The world is still awash in cheap money. Unlike the run-up to the mortgage debacle, this time the money is in the hands of national governments -- China's foreign-currency reserves hit $2.4 trillion last month -- or sovereign wealth funds acting on behalf of national governments.

Yields on safe investments such as U.S. Treasurys are even lower than they were before the mortgage-debt crash. A two-year Treasury paid 1.08% on April 14, and a 10-year Treasury paid 3.82%.

Yields that low were OK as long as the crisis kept fear high, but now that investors are willing to take risks again, they're on the prowl for something better.

Anybody who sits down with a spreadsheet will quickly wind up questioning whether the risk-adjusted returns on a Sierra Leone or Guinea startup iron-ore mine are really better. But cheap money has a way of distorting analysis so that it comes out the way you want.
This time around, the holders of the cheap money don't have Standard & Poor's, Moody's or Fitch Ratings telling them their strategy is safe and low-risk -- and after the raters' performance in the run-up to the global financial crisis, these big investors wouldn't believe them anyway.

National interests above profits
But they do have another out: They can tell themselves that the rate of return doesn't matter because they're making strategic investments essential to their country's future. So China can invest in oil and iron ore and thermal coal because these are strategic raw materials even if the return on capital is really, really low. Saudi Arabia can build out a chemical industry even if the prospects for making a profit are close to nil. But the investment is creating jobs and diversifying the country away from its dependence on pumping crude.

Even before the financial crisis, I wrote that the world had a profit problem. In a world with cheap money on the hunt for higher returns, any company that showed an above-average profit margin on a product or market would face relentless attack by competitors -- well-funded competitors -- who wanted in on the profits. During the economic recovery, I'd been arguing that we're looking at a low profit or even profitless recovery for the same reason. (See this post on my blog.)

That's a problem for any company. Look at the wave of competitors attacking Apple's (AAPL, news, msgs) iPhone and those lining up to go after the iPad -- if it turns out to be profitable enough.

But if you're a market-based company facing competition from other market-based companies, you've got a chance to fend off the attack using superior products, services that lock in customers or constant innovation. After all, your competitors are financially rational. They aren't about to throw money into the game if the returns don't justify it.

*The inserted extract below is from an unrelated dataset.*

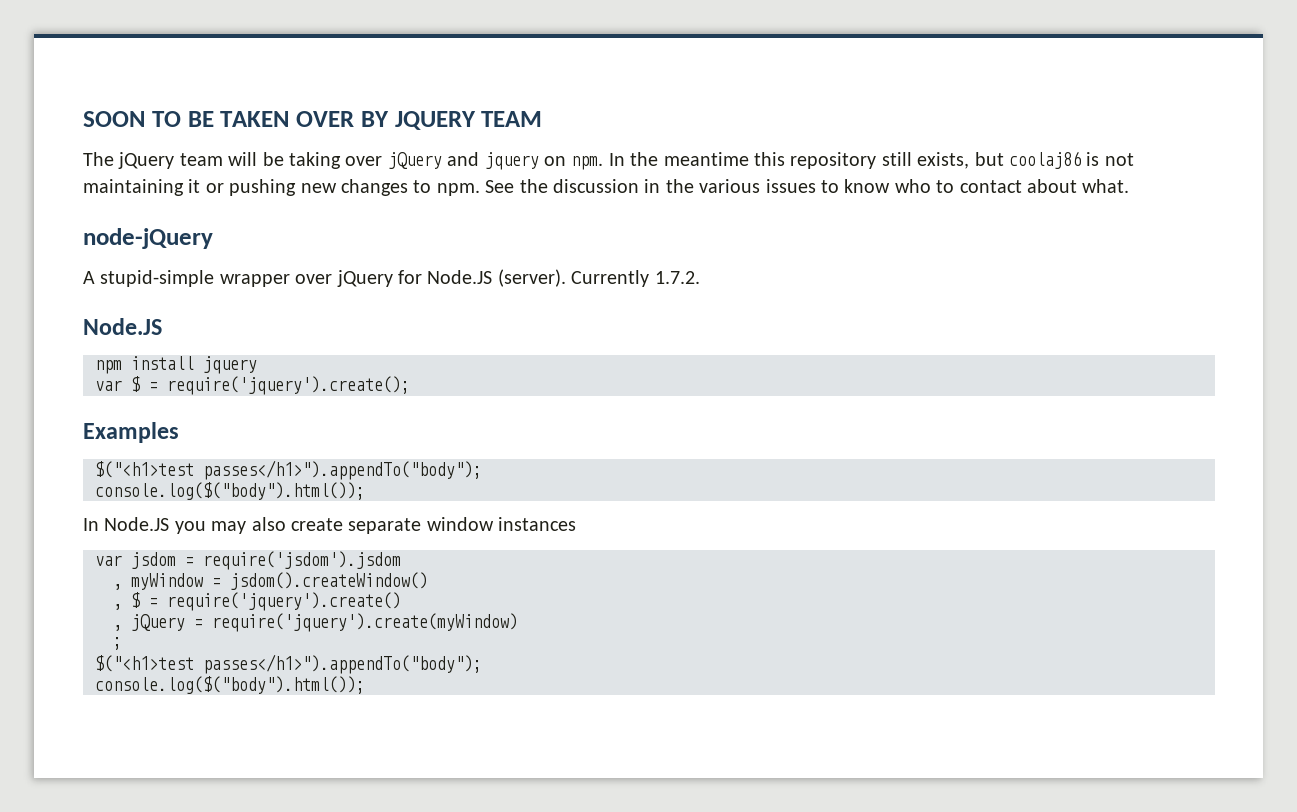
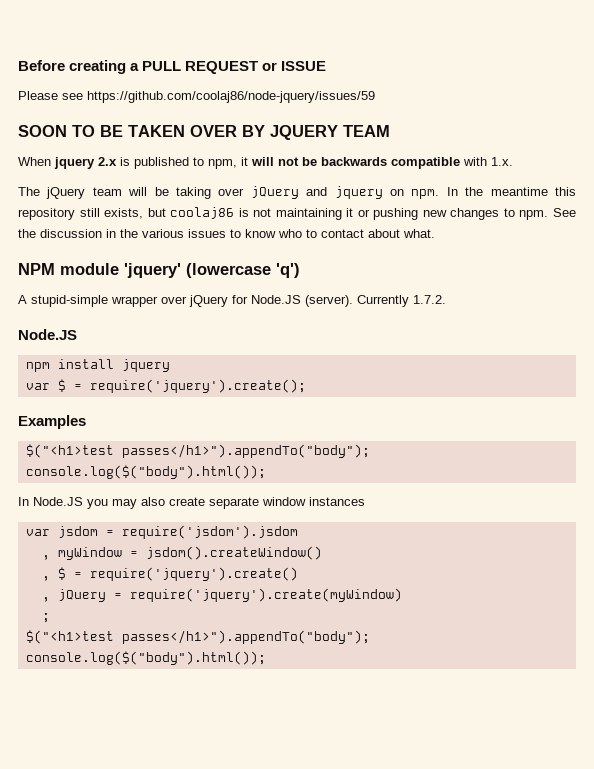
(83, 119) none -> [18,60,327,74] [18,91,375,103] Before creating a PULL REQUEST or ISSUE // Please see https://github.com/coolaj86/node-jquery/issues/59 //
(543, 119) none -> [18,157,513,169] // When jquery 2.x is published to npm, it will not be backwards compatible with 1.x.
[83,228,213,249] node-jQuery -> [18,263,300,278] NPM module 'jquery' (lowercase 'q')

It's different, I'd argue, in those sectors where the competition is from cheap-money players that can potentially convince themselves that low returns are strategically justified. If you're a General Motors or even a Toyota Motor (TM, news, msgs) going up against national car companies funded by a government that is convinced it has to have a car industry, then I don't know how you can win. Same would go for steel and memory chips among older industries, and solar cells, wind turbines and high-speed trains among new industries.

Among commodities, the list is even longer -- oil, iron ore, potash and thermal coal to mention just four -- but the dynamic is different because it takes so long to get a new mine into production. In these sectors, rather than seeing profits relentlessly ground down, I think you're looking at a volatile boom-bust cycle that may take three to five years to play out. In many of these commodities, I think we're in year two or three of the cycle. So there's no reason to run and hide yet. But be sure you remember that what you own are indeed cyclical stocks.